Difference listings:

- Opening Delimiter -

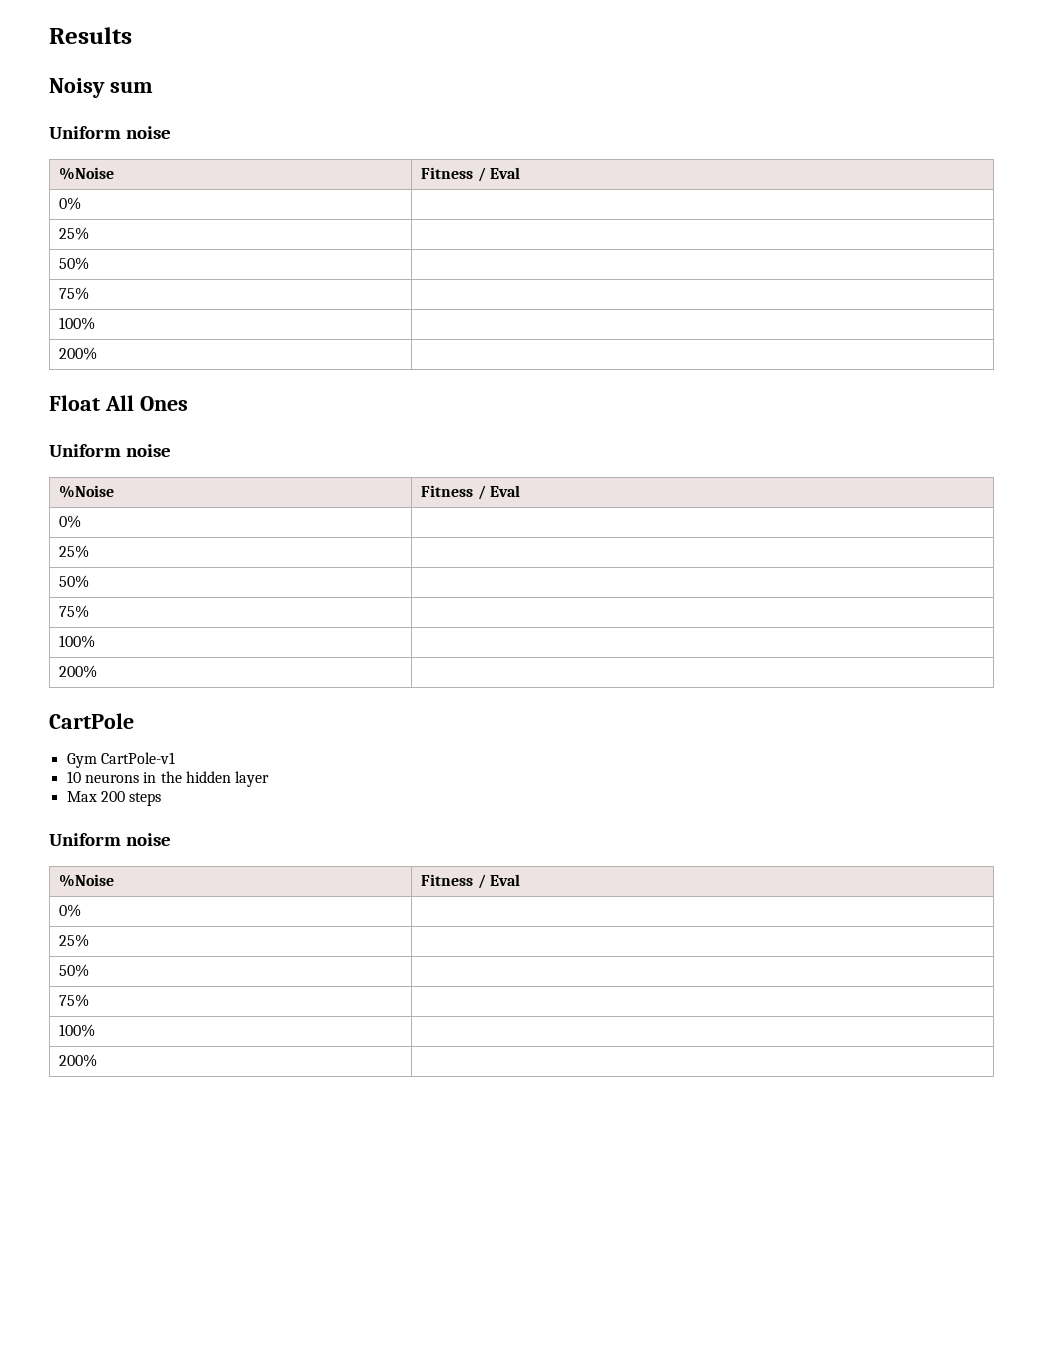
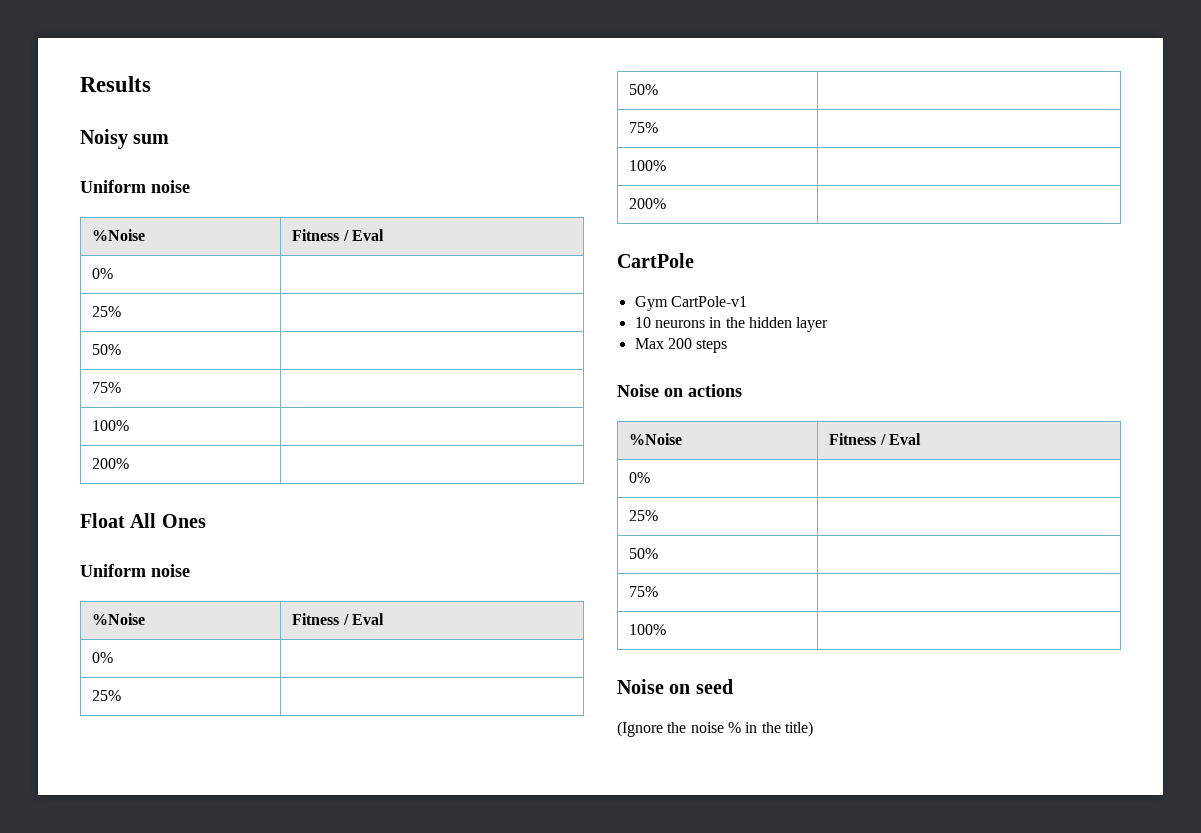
  Max 200 steps
- Uniform noise
+ Noise on actions
  %Noise | Fitness / Eval
  0% |
  25% |
  50% |
  75% |
  100% |
- 200% |
+ Noise on seed
+ (Ignore the noise % in the title)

- Closing Delimiter -

> WHAT TO DO:
What is wanted is a verbatim transcription of every record above, pictures excluded.

> SOLVED EXERCISE:
  Max 200 steps
- Uniform noise
+ Noise on actions
  %Noise | Fitness / Eval
  0% |
  25% |
  50% |
  75% |
  100% |
- 200% |
+ Noise on seed
+ (Ignore the noise % in the title)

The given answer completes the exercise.